Of course, 7-9 hours of quality sleep is crucial for a functioning body. However, passive rest is not enough for mental revitalisation. Rest also means active recreation through hobbies, connecting with nature, yoga, meditation, relaxation massage, socialising, etc. Start the day in professional massage chairs, opt for a stretching massage before you start working out.

What types of massage chairs needs a sport person?

Stretching massage invigorates your muscles, mental health and reduces symptoms of post-workout muscle fever. After sport workout or before sleep, relax all your muscles with deep tissue massage, shiatsu or a customised massage for areas where you feel stiff.

    • Try alternative sports

“Who’s to say who’s to say”, as the old saying goes. The best way to successfully overcome periods of stagnation in sport is…sport.

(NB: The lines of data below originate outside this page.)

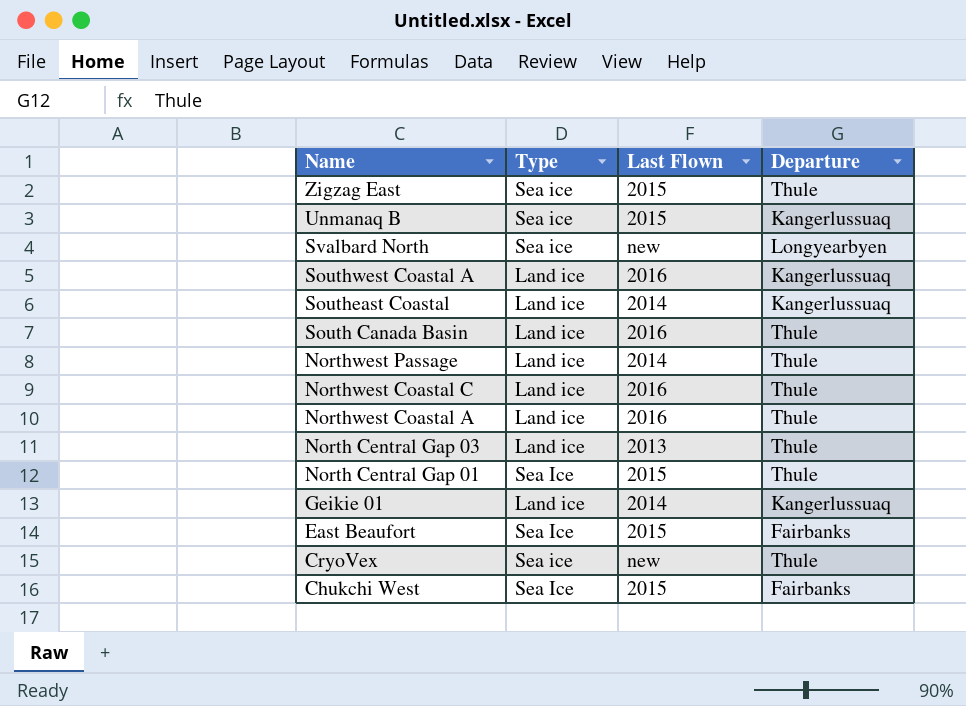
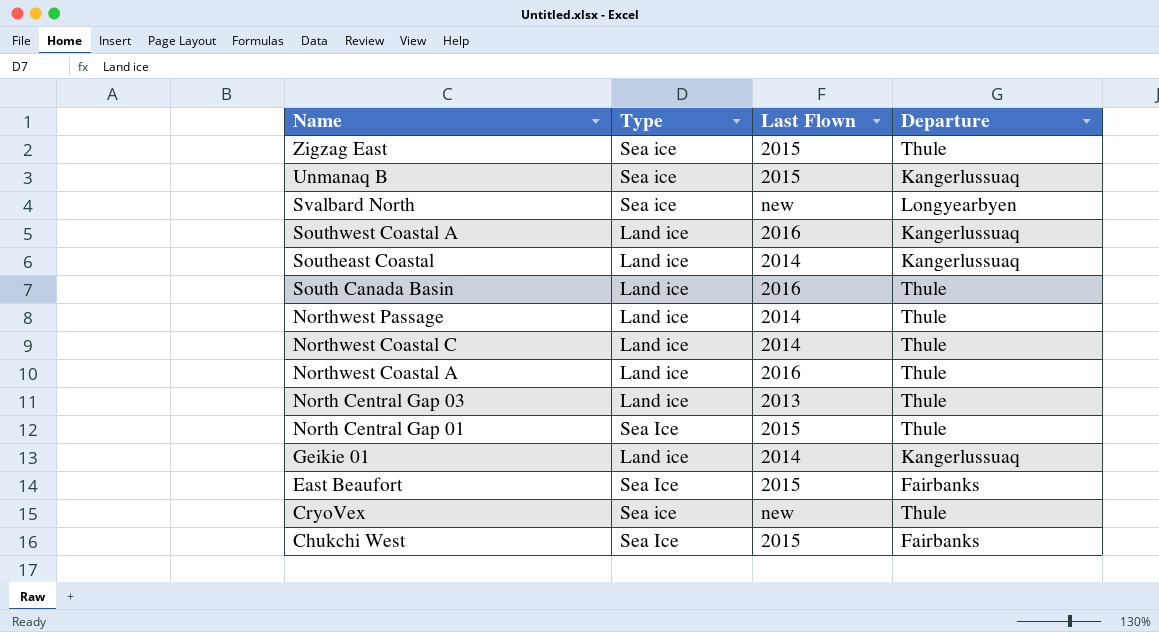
Northwest Coastal C | Last Flown: 2016 -> 2014

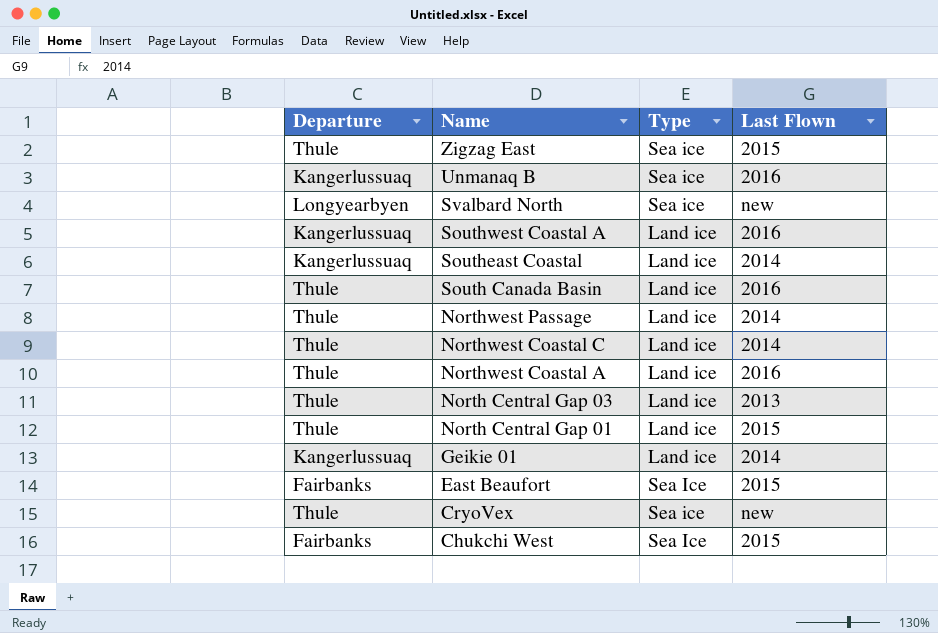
column Departure | position: 4 -> 1
Unmanaq B | Last Flown: 2015 -> 2016
North Central Gap 01 | Type: Sea Ice -> Land ice

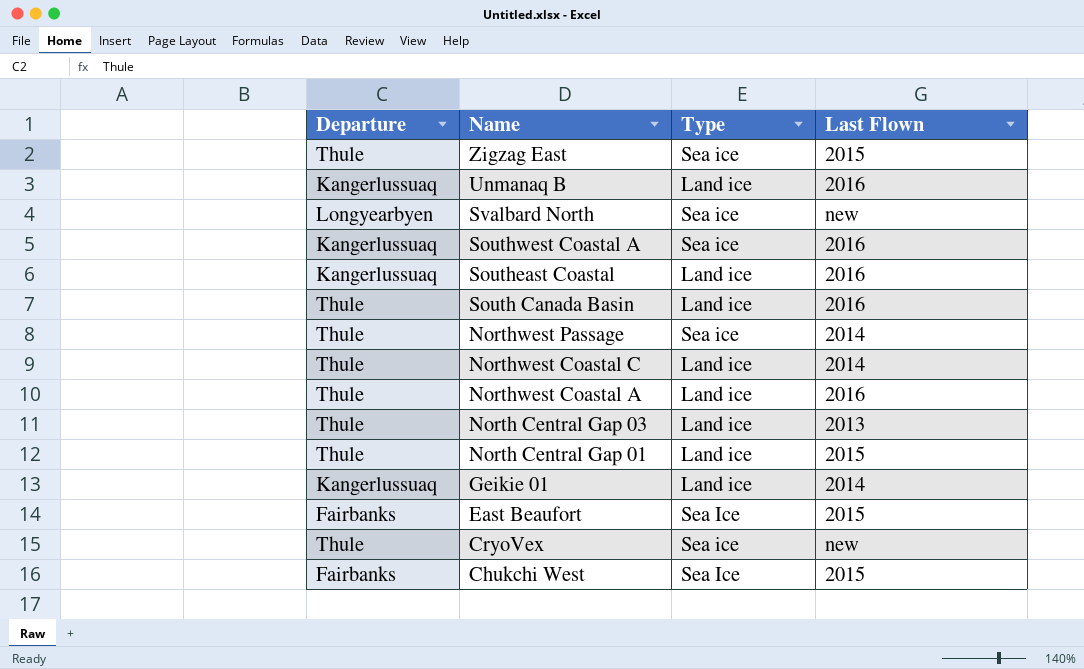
Unmanaq B | Type: Sea ice -> Land ice
Southwest Coastal A | Type: Land ice -> Sea ice
Southeast Coastal | Last Flown: 2014 -> 2016
Northwest Passage | Type: Land ice -> Sea ice

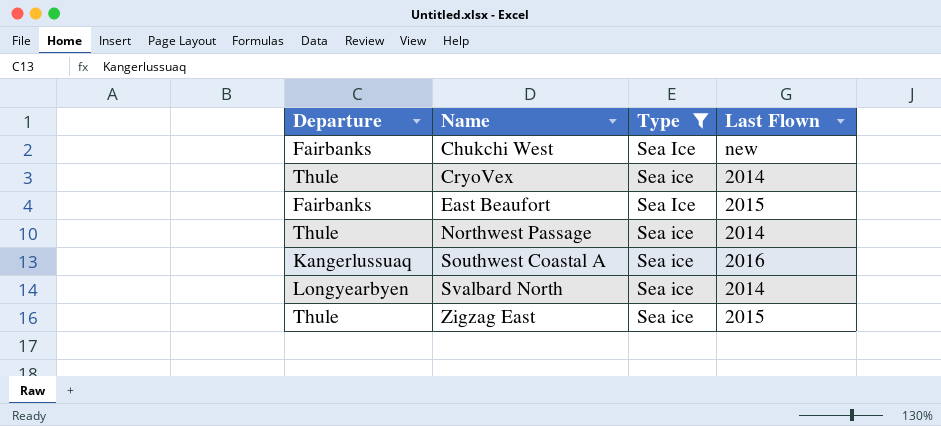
filter: none -> Type != Land ice
row order: Name descending -> Name ascending
Chukchi West | Last Flown: 2015 -> new
CryoVex | Last Flown: new -> 2014
Svalbard North | Last Flown: new -> 2014

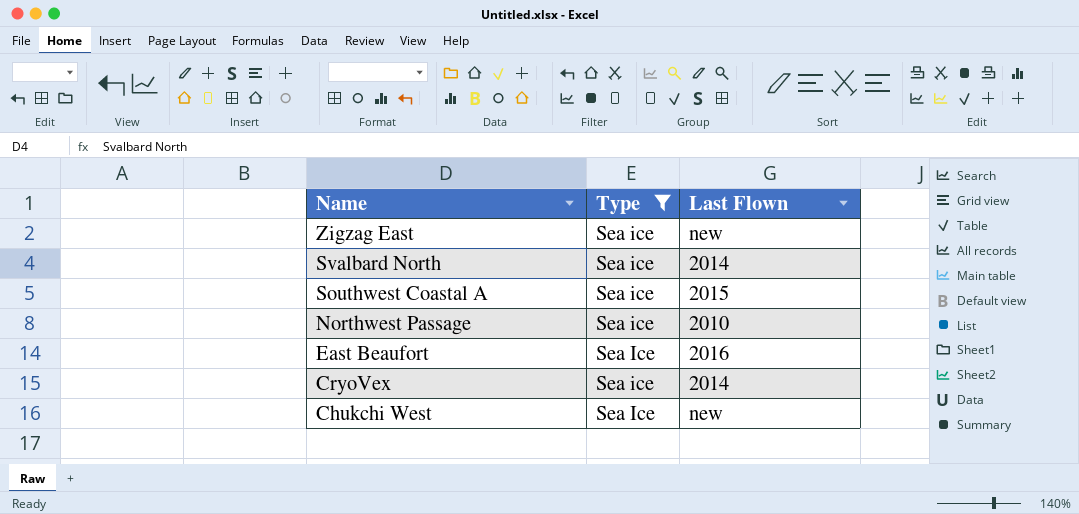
row order: Name ascending -> Name descending
column Departure | position: 1 -> none
Zigzag East | Last Flown: 2015 -> new
Southwest Coastal A | Last Flown: 2016 -> 2015
Northwest Passage | Last Flown: 2014 -> 2010
East Beaufort | Last Flown: 2015 -> 2016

One of the reasons you get bored can be repetitive workouts. Start varying your exercise categories, but be careful not to overdo it. Set aside a day for dancing, fitness/aerobic exercise, do a few swimming sessions, change where you usually jog or discover a new sport.

One useful idea you could turn to is the personal trainer. He or she will suggest the sport or exercise that suits your physical condition, lifestyle, goals, etc.

    • Ask for a personalised nutrition plan

Maybe you do a sport that requires a special diet, more fat, protein or vitamins in a particular category. Or, maybe you need to take dietary supplements or diversify your diet. It doesn’t hurt to consult a nutritionist. On the basis of analyses and assessments, he or she can suggest a personalised diet plan that suits your characteristics.

2. Sports overuse and main symptoms

Stagnation in sport can also be the result of an imbalance in your personal life. When your workload overwhelms you, your family life is chaos and you can barely sleep, don’t be surprised if you don’t feel like playing sports.

    • Reduce the number of workouts

If you’re currently having a busier time, then avoid overtraining and reduce the frequency of your workouts. Don’t set lofty goals or competitions immediately after a period when you’ve been overwhelmed by stress at work or elsewhere in life. Sporting failures cause frustration, lower your confidence and lower your morale.

    • Give your muscles a well-deserved vacation

After a long string of workouts targeting a particular muscle group, it would be advisable to take a break for a few days. Otherwise, overtraining can lead to muscle, tendon or ligament tears and injuries. Take breaks of 5-6 days to give your muscles time to recover. During this time you can stick to light nature walks, relaxing massage, light aerobic exercise to avoid atrophy and sedentariness.

What are the symptoms of sports overuse? Permanent fatigue, poor immunity, sleep disturbances, difficulty concentrating, anxiety, nervousness, etc.

In conclusion, stagnation in sport can be a signal that the body needs to take a break. Or a healthy impetus to change certain harmful habits.